= Jasmina Palurović =

Serbian politician

Jasmina Palurović (Јасмина Палуровић; born 5 June 1972) is a politician in Serbia. She has served as mayor of Kruševac since 2017 and also briefly served in the National Assembly of Serbia in August 2020. Palurović is a member of the Serbian Progressive Party.

==Early life and career==
Palurović was born in Kruševac, in what was then the Socialist Republic of Serbia in the Socialist Federal Republic of Yugoslavia. She graduated from the technical faculty at the University of Kragujevac in Čačak and worked in the production sector before entering political life.

==Politician==
===Municipal politics===
Palurović received the eighteenth position on the Progressive Party's electoral list for the Kruševac municipal assembly in the 2012 Serbian local elections and was elected when the list won eighteen mandates.
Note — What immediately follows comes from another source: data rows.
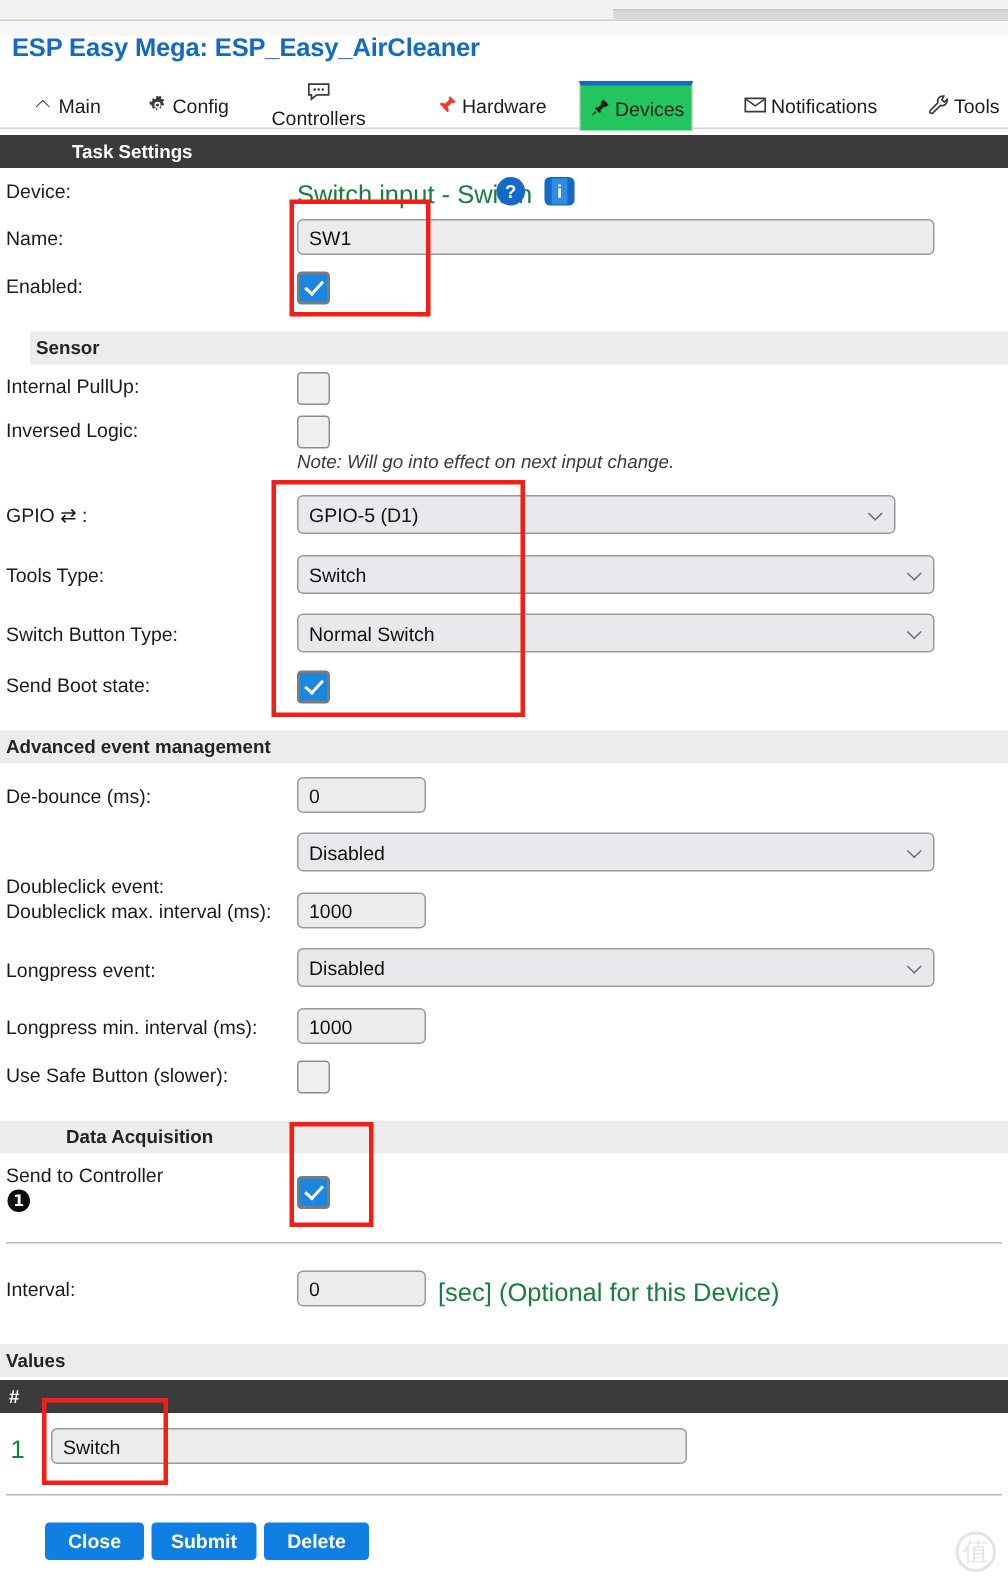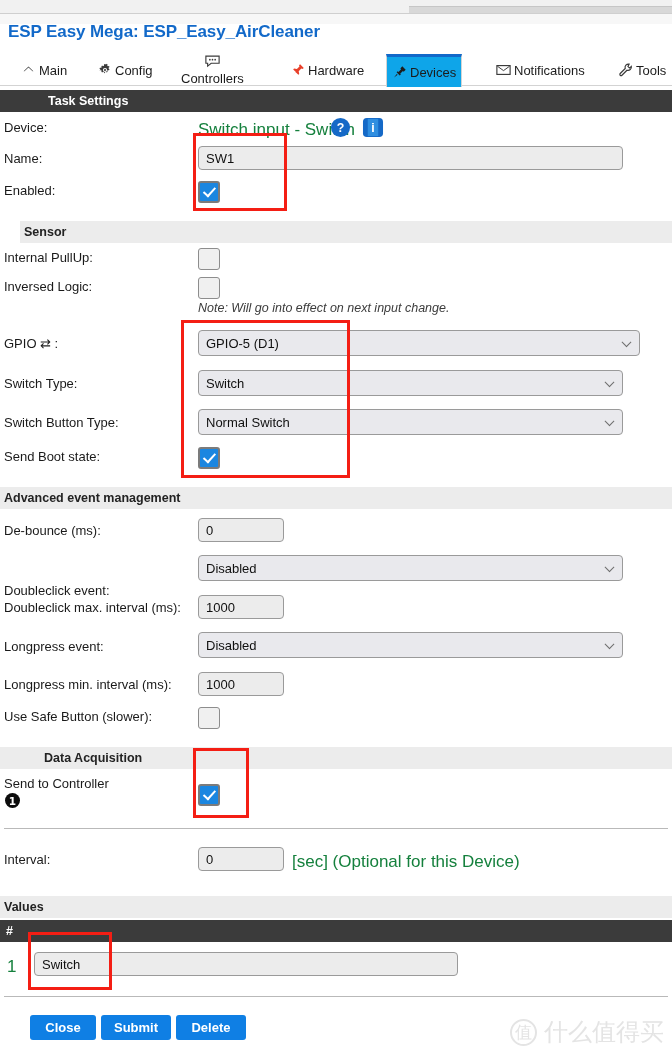"Devices" .tab.active { background: #0ea5e9 -> #22c55e }
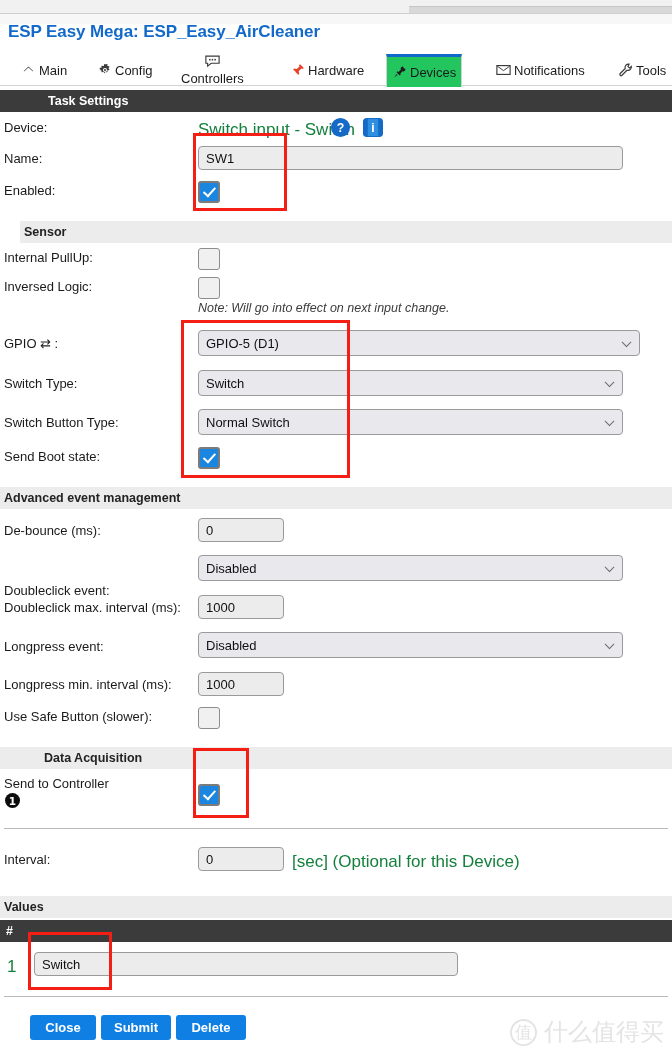"GPIO-5 (D1)" div.sel { width: 442px -> 399px }
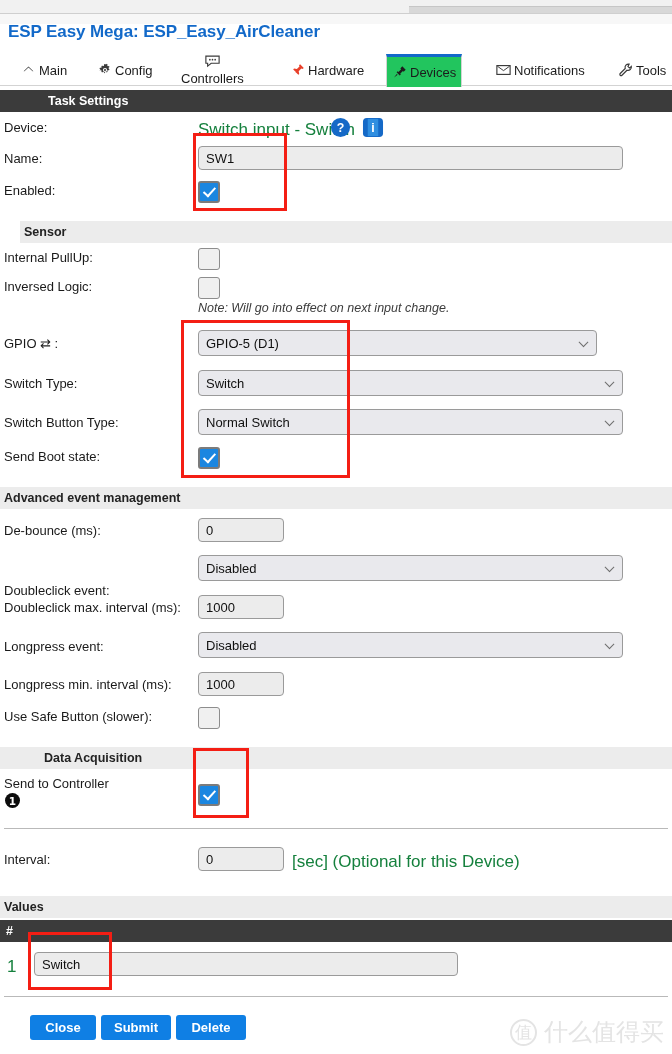"Switch Type:" div.lbl { text: Switch -> Tools }
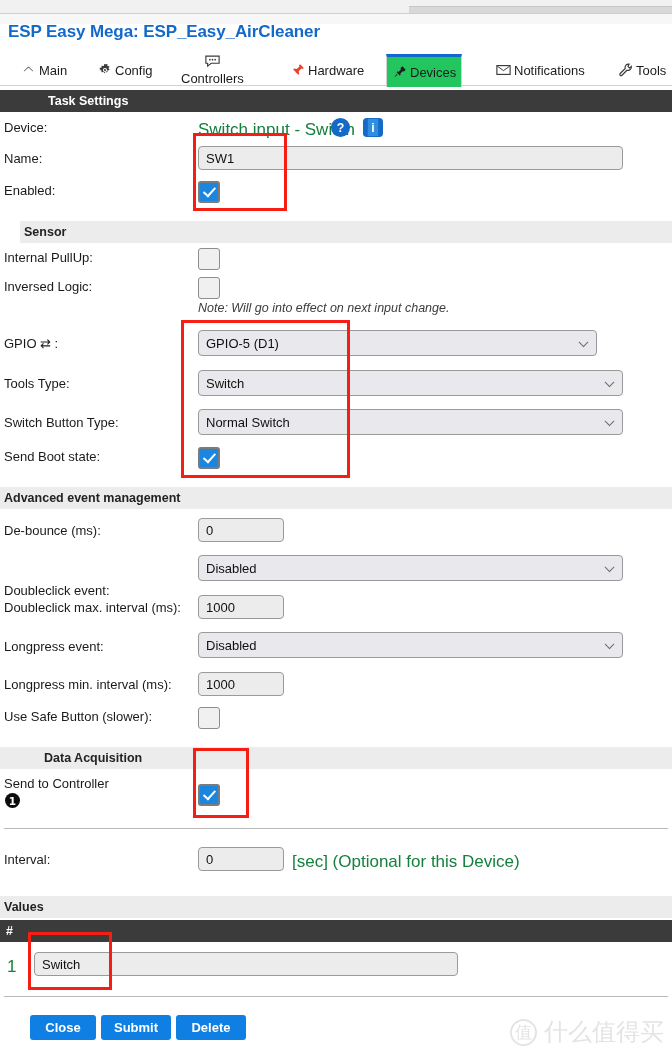"什么值得买" span { html: <span>什么值得买</span> -> none }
She was appointed as deputy mayor in 2014 and served in the role for the next two years. Palurović was promoted to the third position on the Progressive list in the 2016 elections and was re-elected when the list won a landslide majority victory with fifty-two of seventy seats. She served as president (i.e., speaker) of the city assembly from 2016 to 2017.

On 25 December 2017, Palurović was elected by the assembly as Kruševac's new mayor, replacing Dragi Nestorović, who had died in office. She led the party's list in the 2020 local elections and was re-elected when the list again won fifty-two mandates. Shortly after the election, she inaugurated a statue of Medieval Serbian leader Stefan Lazarević, who hailed from the Kruševac.

She was appointed to a new term as mayor on 18 August 2020.

===Parliamentarian===
Palurović received the forty-fourth position on the Progressive Party's list in the 2020 Serbian parliamentary election and was elected when the list won a landslide majority with 188 mandates. She resigned from the assembly on 20 August 2020 as she could not hold a dual mandate as mayor.